Here is what you get with Little Snitch on Ubuntu:
- Live connection monitoring grouped by application
- One-click block or allow per app, domain, or server
- Traffic history with data volume per process over time
- Auto-updating domain blocklists in multiple formats
- Custom rules targeting specific processes, ports, and protocols
- A web-based UI accessible at
localhost:3031, installable as a PWA
If you have previously used OpenSnitch on Ubuntu, Little Snitch offers a more polished interface and better blocklist management. The trade-off is the kernel requirement, which the next section covers in detail.
Prerequisites
Before you begin the Little Snitch on Ubuntu 24.04 setup, confirm the following:
- OS: Ubuntu 24.04 LTS (Noble Numbat) with a desktop or server environment
- Architecture: 64-bit system (amd64, arm64, or riscv64)
- Privileges: A user account with
sudoaccess - Kernel: Linux kernel 6.12 to 6.19 (Ubuntu 24.04 ships with 6.8 by default; this guide covers the upgrade)
- BTF support: Required and present on all standard Ubuntu mainline kernels 6.12+
- Internet access: Required to download the kernel and the
.debpackage - Tools:
wget,apt,dpkg,systemctl(all present by default on Ubuntu)
Important: Kernel versions above 6.19 currently reject Little Snitch’s eBPF program. Objective Development is working on a fix. Stick to the 6.12 to 6.19 range for now.
Step 1: Update Your Ubuntu 24.04 System
Always start with a full system update. This ensures your package lists are current and avoids dependency conflicts later in the process.
sudo apt update && sudo apt upgrade -y
What this does: apt update refreshes the local package index from all configured repositories. apt upgrade -y installs all available upgrades without prompting. The -y flag auto-confirms so you do not need to press Enter manually.
After the upgrade finishes, reboot to activate any updated packages:
sudo reboot
Once the system comes back up, confirm your current kernel version before doing anything else:
uname -r
Expected output on a fresh Ubuntu 24.04 system:
6.8.0-57-generic
If your output already shows 6.12.x or higher, skip Step 2 and go directly to Step 3. If it shows 6.8.x, continue to Step 2.
Step 2: Upgrade the Linux Kernel to 6.12 on Ubuntu 24.04 LTS
This is the step that most guides skip or get wrong. Little Snitch for Linux requires kernel 6.12 or above because its eBPF program hits the instruction count limit enforced by the verifier in older kernels. Ubuntu 24.04’s default kernel 6.8 does not meet this requirement.
The cleanest way to get a supported kernel on Ubuntu 24.04 without compiling from source is the Ubuntu Mainline Kernel PPA.
Install the Mainline Kernel Tool
sudo add-apt-repository ppa:cappelikan/ppa
sudo apt update
sudo apt install mainline -y
What this does: This PPA provides the mainline tool, a small utility that downloads and installs pre-built mainline kernels directly from kernel.ubuntu.com.

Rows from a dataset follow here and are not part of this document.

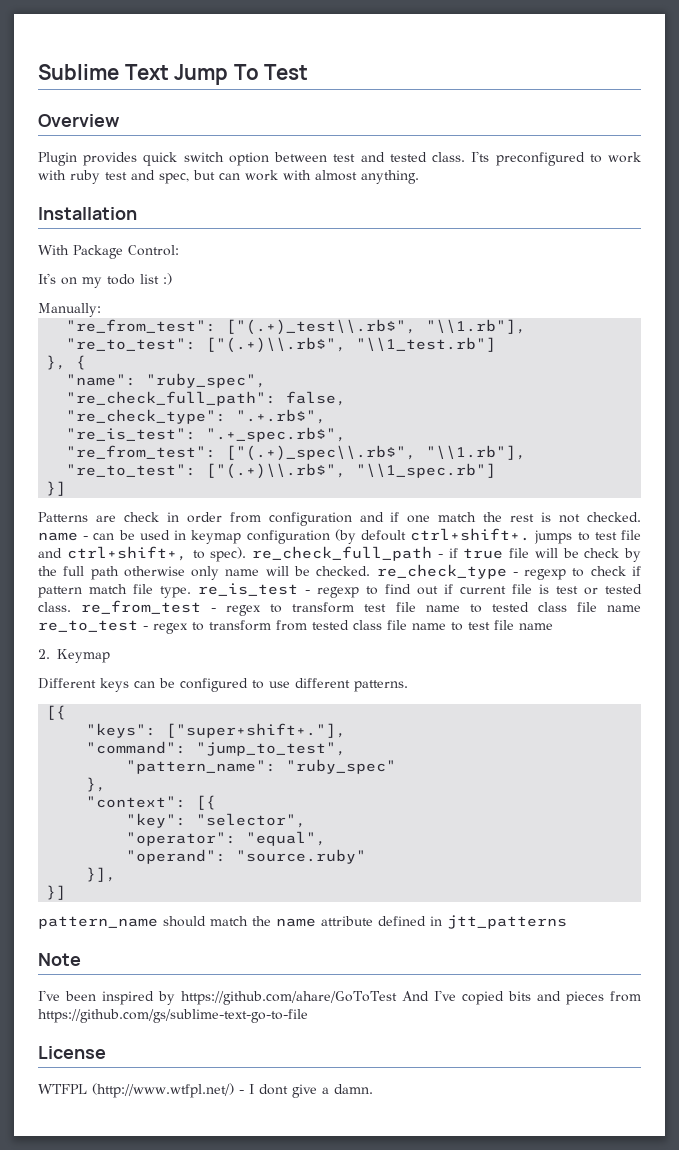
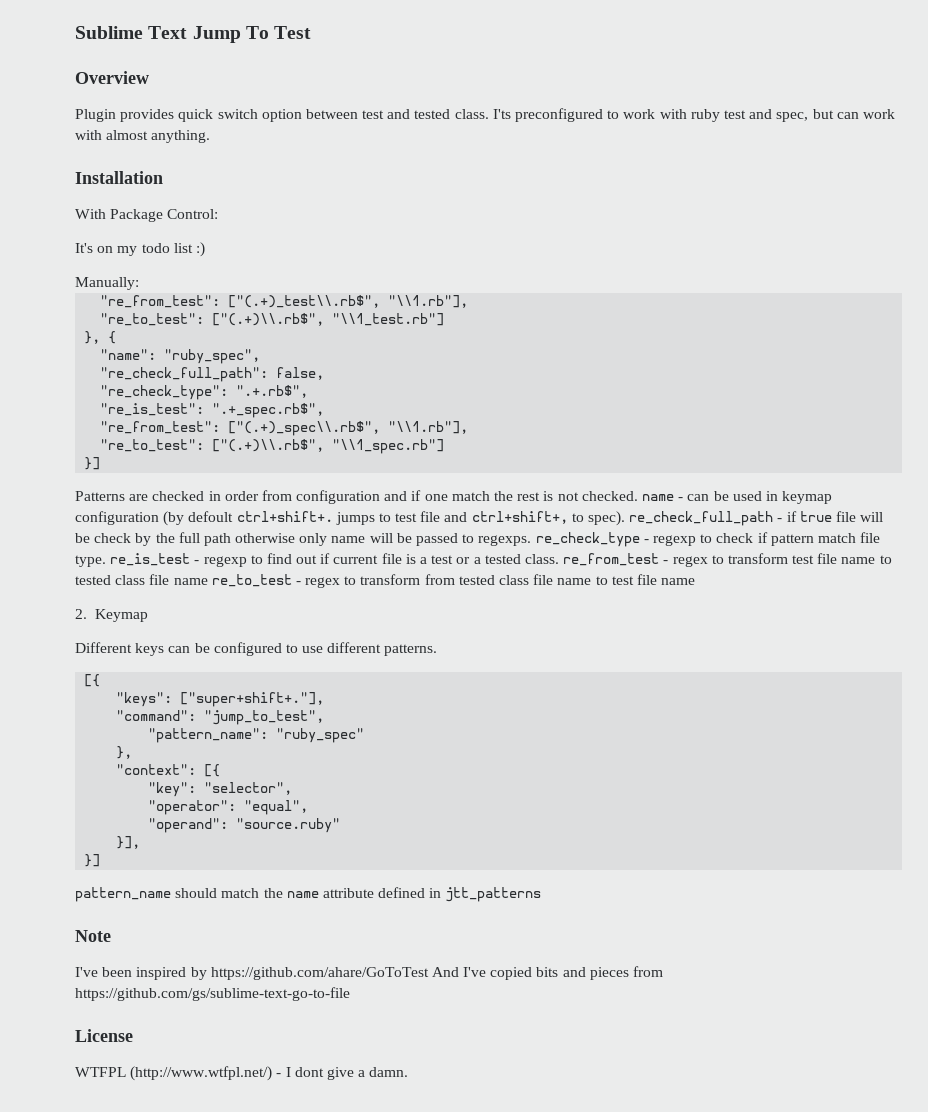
[123,512,159,522] check -> [152,491,205,501] checked
[316,566,371,576] checked. -> [416,533,532,546] passed to regexps.
(549, 589) none -> [420,557,428,564] a
(598, 591) none -> [473,557,481,564] a

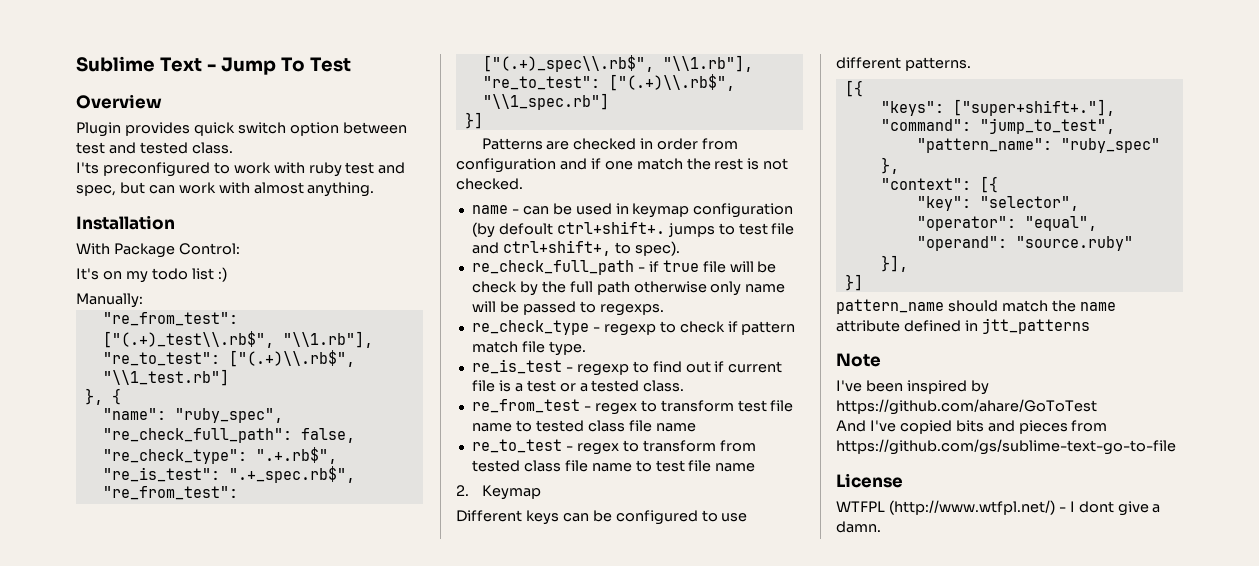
(188, 32) none -> [206,64,216,71] -
(489, 114) none -> (233, 148) //
(638, 496) none -> (523, 184) //
(626, 518) none -> (680, 248) //
(532, 540) none -> (664, 310) //
(106, 561) none -> (586, 348) //
(559, 559) none -> (685, 386) //
(208, 581) none -> (696, 427) //
(429, 973) none -> (1097, 407) //

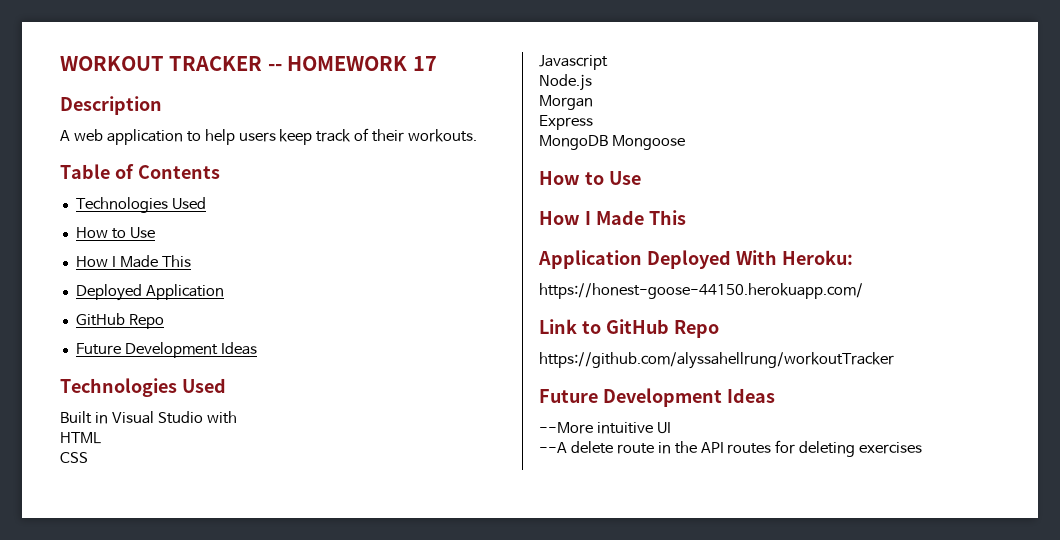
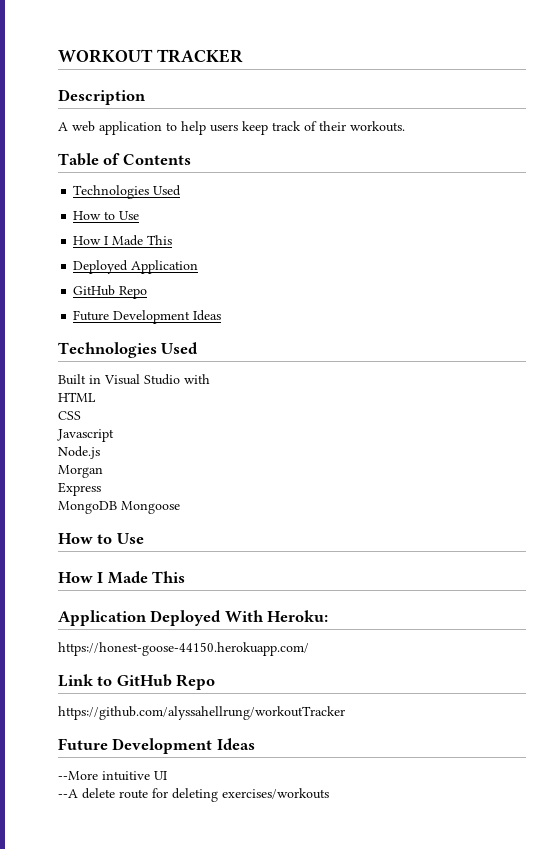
[267,56,437,71] -- HOMEWORK 17 -> (243, 56) none
[657,441,772,454] in the API routes -> (148, 794) none
[859,442,923,454] exercises -> [222,788,329,799] exercises/workouts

It handles the multi-package .deb install automatically.
Install Kernel 6.12
sudo mainline install 6.12
This command downloads and installs three packages: linux-image, linux-headers, and linux-modules for kernel 6.12. The process takes a few minutes depending on your connection speed.
If you prefer to do this manually without the mainline tool, you can download the packages directly:
cd /tmp
wget https://kernel.ubuntu.com/mainline/v6.12/amd64/linux-image-unsigned-6.12.0-060112-generic_6.12.0-060112.202411172231_amd64.deb
wget https://kernel.ubuntu.com/mainline/v6.12/amd64/linux-modules-6.12.0-060112-generic_6.12.0-060112.202411172231_amd64.deb
sudo dpkg -i linux-modules-6.12.0*.deb linux-image-unsigned-6.12.0*.deb
Update GRUB and Reboot
After installing the new kernel, update GRUB so the bootloader picks it up:
sudo update-grub
sudo reboot
After reboot, verify the active kernel:
uname -r
Expected output:
6.12.0-060112-generic
Note: Mainline kernels are not officially supported by Canonical. They are appropriate for developer workstations and personal machines. Avoid deploying this on production servers without thorough testing.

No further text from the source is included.